The suction pipes of dredging machines are pulling the floor of the lagoon upward, extracting sand that will become the foundation of high-rise apartments, luxury estates, and road infrastructure for a city that never stops building.
It is a transaction with no written contract and only one party that cannot walk away: the ecosystem itself.
Imagine a fisherman, call him Emeka, 58, who has worked across the shores of the Lagos Lagoon for three decades.
He wakes up every morning before 4 am, mends his net by torchlight, and pushes his canoe into water that used to provide his source of income, fishing.
But now? He no longer expects a full net. He expects a long journey, more toiling, and returns that no longer justify the hours.
The fish are no longer where they used to be and seem to be farther away from reach. The water, he will tell you, has changed in ways that science can explain but cannot fix for him before his children need feeding tonight.
What Is Actually Happening Beneath the Surface
Sand is the second most extracted natural resource on Earth after water. It is the essential ingredient in concrete, glass, and asphalt, which means every building, road, and bridge in a rapidly urbanising city like Lagos requires it in enormous quantities.
Lagos, with a population exceeding 20 million people and a construction sector that has not slowed in years, has an insatiable appetite for sand, and the lagoon has become the quarry.

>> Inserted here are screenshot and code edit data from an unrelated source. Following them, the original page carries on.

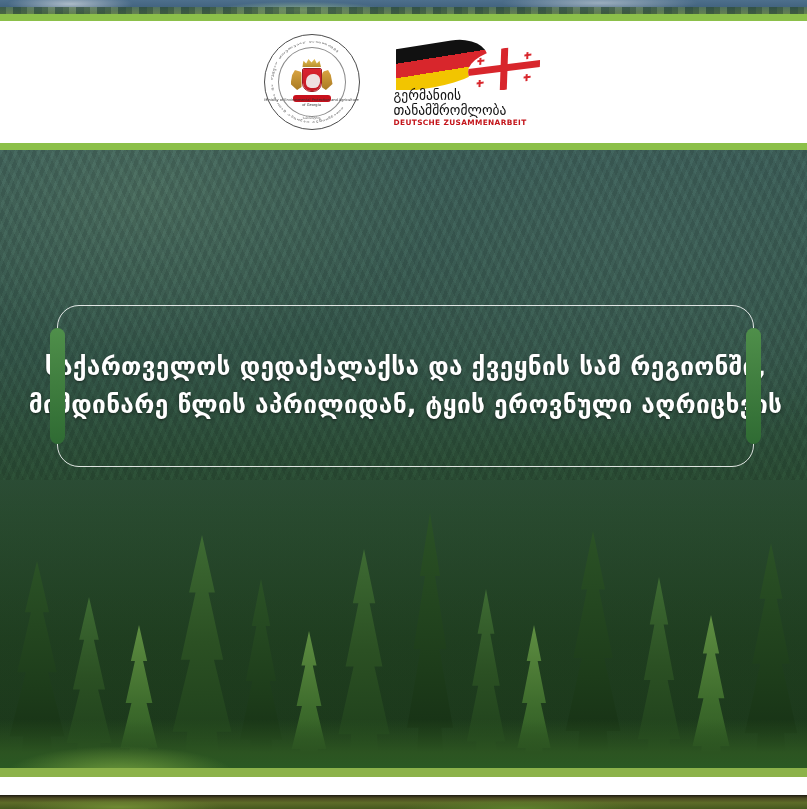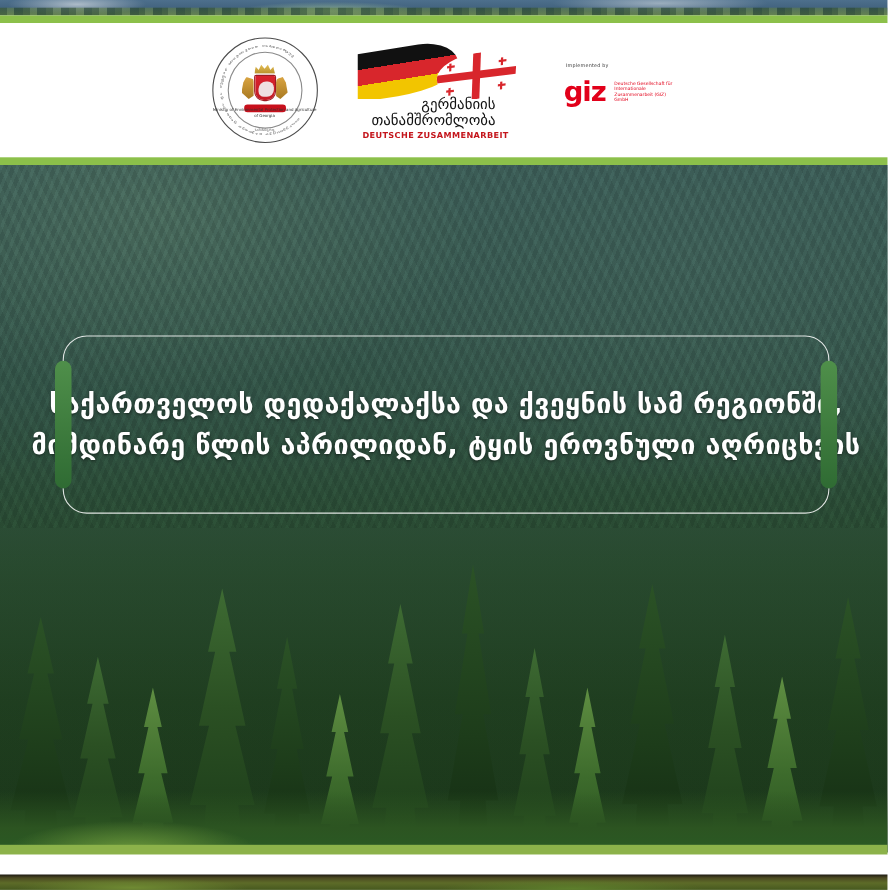--- a/index.html
+++ b/index.html
@@ -134,25 +134,25 @@
     content:""; position:absolute; left:0; top:48%; width:100%; height:7px;
     background:#d8262c; transform:translateY(-50%);
   }
   .coop .flag .cross-sm {
     position:absolute; width:7px; height:7px;
     background:
       linear-gradient(#d8262c,#d8262c) center/100% 2.4px no-repeat,
       linear-gradient(#d8262c,#d8262c) center/2.4px 100% no-repeat;
   }
   .coop-ge {
-    position:absolute; left:0; right:22px; top:52px; text-align:right;
+    position:absolute; left:0; right:22px; top:52px; text-align:left;
     font-size:13.5px; line-height:15px; color:#111; font-weight:400;
   }
   .coop-en {
-    position:absolute; left:0; right:10px; top:82px; text-align:right;
+    position:absolute; left:0; right:10px; top:82px; text-align:left;
     font-size:7.4px; letter-spacing:.35px; color:#c4161c; font-weight:700;
   }
 
   
   .giz { position:relative; width:108px; height:52px; margin-top:4px; }
   .giz-impl { position:absolute; left:8px; top:0; font-size:4.4px; color:#3a3a3a; letter-spacing:.2px; }
   .giz-word {
     position:absolute; left:6px; top:13px;
     font-family:"DejaVu Sans","Liberation Sans",sans-serif;
     font-size:25px; line-height:25px; font-weight:700; color:#e2001a;
@@ -378,25 +378,20 @@
           <div class="cross-sm" style="right:9px;bottom:6px;"></div>
         </div>
       </div>
       <div class="coop-ge">
         <div>გერმანიის</div>
         <div>თანამშრომლობა</div>
       </div>
       <div class="coop-en">DEUTSCHE ZUSAMMENARBEIT</div>
     </div>
 
-    <div class="giz">
-      <div class="giz-impl">Implemented by</div>
-      <div class="giz-word">giz</div>
-      <div class="giz-desc">Deutsche Gesellschaft für Internationale Zusammenarbeit (GIZ) GmbH</div>
-    </div>
 
   </div>
 
   <div class="rule-green rule-mid"></div>
 
   <div class="hero">
     <div class="haze"></div>
     <div class="trees">
       <div class="t dark" style="left:4px;   width:86px;  height:214px;"></div>
       <div class="t" style="left:64px;  width:70px;  height:178px;"></div>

The consequences are documented and alarming. According to a report from The PunchNg, unregulated dredging and mining have eroded the seabed by nearly six metres in a roughly five-kilometre stretch of the central Lagos lagoon channel between Banana Island and the Third Mainland Bridge.
Six metres of seabed—gone. That is not erosion by weather or tide. That is extraction by machine, largely unmonitored and in many cases conducted at night to avoid distraction and noise.
When the seabed is destabilised at that scale, the effects cascade. Dredging increases turbidity, muddies the water, reduces light penetration, and destroys the breeding grounds and feeding habitats that fish depend on.
According to different reports, more than 230 fish species in Nigeria's inland waters are already showing population declines, partly as a result of these activities.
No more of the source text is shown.